BRIEF: Look through the entries below and extract exactly the lines from the one containing "Dames top groen: 6 -> 5" through the one containing "shipping method: DPD -> DHL", ends included.

DATA TO PROCESS:
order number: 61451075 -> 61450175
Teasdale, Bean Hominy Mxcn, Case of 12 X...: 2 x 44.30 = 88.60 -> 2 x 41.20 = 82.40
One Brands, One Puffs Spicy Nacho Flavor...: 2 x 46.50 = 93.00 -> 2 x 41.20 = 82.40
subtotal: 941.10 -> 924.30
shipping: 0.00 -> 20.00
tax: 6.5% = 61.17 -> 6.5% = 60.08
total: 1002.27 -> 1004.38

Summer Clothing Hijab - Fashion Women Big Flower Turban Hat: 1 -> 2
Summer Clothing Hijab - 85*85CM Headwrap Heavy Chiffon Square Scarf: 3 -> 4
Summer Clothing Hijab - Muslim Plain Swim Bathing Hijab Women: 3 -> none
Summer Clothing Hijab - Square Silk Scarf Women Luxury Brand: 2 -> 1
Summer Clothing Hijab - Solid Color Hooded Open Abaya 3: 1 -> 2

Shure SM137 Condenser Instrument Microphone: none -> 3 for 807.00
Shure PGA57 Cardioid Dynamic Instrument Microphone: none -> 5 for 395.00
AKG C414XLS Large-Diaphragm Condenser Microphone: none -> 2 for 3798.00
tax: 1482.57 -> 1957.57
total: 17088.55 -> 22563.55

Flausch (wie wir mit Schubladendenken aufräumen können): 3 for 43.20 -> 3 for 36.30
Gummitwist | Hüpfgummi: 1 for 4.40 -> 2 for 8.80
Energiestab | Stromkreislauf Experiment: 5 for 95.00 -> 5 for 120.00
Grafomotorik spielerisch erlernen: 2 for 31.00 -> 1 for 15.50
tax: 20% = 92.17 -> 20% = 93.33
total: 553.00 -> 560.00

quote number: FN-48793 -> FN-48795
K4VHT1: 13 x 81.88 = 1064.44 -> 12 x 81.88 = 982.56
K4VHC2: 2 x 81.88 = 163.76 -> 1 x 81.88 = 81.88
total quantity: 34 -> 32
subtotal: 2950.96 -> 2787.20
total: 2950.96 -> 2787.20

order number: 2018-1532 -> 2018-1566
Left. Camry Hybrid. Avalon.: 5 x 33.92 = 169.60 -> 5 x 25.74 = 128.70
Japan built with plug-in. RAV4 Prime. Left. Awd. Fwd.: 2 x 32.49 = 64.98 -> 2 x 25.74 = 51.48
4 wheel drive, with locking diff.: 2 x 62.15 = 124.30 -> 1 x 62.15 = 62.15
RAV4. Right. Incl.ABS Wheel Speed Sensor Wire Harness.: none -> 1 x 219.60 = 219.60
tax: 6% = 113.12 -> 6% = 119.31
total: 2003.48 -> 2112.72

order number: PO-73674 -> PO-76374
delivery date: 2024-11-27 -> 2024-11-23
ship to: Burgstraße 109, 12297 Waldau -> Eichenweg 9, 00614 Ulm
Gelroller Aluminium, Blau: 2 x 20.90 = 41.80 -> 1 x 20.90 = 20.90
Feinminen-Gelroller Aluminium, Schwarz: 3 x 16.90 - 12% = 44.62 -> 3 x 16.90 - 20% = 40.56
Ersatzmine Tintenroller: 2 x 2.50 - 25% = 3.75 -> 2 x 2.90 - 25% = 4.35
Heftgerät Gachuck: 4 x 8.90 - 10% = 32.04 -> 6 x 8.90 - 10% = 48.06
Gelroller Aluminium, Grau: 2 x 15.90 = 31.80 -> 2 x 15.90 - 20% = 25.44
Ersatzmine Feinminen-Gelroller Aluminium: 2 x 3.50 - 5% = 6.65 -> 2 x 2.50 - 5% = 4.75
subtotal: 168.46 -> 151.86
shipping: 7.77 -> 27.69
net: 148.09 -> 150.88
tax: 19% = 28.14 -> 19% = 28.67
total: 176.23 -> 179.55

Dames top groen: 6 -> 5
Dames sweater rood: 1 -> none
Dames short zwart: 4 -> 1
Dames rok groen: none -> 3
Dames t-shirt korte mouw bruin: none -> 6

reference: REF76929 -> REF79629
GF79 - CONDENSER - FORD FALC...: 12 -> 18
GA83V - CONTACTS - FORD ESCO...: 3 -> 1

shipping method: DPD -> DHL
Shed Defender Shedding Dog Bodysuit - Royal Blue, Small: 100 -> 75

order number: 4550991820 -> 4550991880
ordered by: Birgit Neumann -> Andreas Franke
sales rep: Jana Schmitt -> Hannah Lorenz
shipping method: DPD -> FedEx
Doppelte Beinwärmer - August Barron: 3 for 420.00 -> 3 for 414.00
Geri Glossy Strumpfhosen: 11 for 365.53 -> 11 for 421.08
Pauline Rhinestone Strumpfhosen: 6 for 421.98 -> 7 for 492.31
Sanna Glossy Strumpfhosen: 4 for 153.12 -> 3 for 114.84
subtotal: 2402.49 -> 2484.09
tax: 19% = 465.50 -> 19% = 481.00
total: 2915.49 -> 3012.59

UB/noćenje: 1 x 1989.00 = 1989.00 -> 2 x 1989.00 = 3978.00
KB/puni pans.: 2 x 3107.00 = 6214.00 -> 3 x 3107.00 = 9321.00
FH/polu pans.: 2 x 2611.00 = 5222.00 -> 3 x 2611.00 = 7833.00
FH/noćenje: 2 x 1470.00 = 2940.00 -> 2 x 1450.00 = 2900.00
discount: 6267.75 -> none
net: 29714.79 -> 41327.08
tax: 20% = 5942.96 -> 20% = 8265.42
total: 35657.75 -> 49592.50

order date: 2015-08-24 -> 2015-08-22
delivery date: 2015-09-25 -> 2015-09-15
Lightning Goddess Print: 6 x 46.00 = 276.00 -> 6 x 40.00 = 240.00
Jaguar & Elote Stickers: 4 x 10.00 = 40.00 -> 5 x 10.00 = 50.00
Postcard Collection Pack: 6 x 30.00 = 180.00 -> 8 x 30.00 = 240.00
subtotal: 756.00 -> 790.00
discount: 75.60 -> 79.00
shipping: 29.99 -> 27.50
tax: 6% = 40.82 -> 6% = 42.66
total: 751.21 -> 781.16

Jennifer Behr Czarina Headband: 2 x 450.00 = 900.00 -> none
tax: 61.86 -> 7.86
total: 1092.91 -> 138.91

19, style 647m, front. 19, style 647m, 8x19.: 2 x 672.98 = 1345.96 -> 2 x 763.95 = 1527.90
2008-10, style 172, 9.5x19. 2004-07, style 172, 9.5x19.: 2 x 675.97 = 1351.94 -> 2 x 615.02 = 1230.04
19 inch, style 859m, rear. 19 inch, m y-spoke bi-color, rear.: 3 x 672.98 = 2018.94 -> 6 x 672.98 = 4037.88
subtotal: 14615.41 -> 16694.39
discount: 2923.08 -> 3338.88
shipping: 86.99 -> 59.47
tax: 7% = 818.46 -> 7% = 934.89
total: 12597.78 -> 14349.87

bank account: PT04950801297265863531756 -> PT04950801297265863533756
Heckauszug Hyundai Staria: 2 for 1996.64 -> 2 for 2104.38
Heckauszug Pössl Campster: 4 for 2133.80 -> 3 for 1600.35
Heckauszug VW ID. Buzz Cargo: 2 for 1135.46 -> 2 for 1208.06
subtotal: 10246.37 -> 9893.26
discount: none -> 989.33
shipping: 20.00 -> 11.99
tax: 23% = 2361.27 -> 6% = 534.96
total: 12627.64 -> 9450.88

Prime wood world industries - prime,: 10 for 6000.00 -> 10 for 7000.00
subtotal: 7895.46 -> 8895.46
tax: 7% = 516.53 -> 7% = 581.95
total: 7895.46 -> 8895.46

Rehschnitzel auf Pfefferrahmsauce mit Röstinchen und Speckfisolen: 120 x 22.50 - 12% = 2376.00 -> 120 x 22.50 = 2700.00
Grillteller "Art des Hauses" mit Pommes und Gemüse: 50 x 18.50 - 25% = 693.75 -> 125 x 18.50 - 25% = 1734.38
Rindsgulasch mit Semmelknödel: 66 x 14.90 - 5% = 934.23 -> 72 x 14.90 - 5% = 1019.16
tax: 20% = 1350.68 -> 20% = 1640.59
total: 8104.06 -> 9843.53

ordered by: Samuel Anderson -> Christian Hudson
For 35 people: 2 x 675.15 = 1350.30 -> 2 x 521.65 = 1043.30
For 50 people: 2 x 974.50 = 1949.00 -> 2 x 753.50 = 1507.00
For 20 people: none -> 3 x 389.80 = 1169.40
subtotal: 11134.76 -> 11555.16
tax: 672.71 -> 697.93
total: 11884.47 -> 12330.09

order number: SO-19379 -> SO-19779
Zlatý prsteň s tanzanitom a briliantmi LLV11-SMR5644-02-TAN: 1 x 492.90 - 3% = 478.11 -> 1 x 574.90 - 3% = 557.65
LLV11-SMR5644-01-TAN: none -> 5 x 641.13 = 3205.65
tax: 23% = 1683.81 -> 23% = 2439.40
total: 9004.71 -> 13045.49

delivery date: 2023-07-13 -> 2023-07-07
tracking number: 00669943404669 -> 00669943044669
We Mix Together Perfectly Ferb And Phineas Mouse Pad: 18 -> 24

PROBLEM SOLUTION:
Dames top groen: 6 -> 5
Dames sweater rood: 1 -> none
Dames short zwart: 4 -> 1
Dames rok groen: none -> 3
Dames t-shirt korte mouw bruin: none -> 6

reference: REF76929 -> REF79629
GF79 - CONDENSER - FORD FALC...: 12 -> 18
GA83V - CONTACTS - FORD ESCO...: 3 -> 1

shipping method: DPD -> DHL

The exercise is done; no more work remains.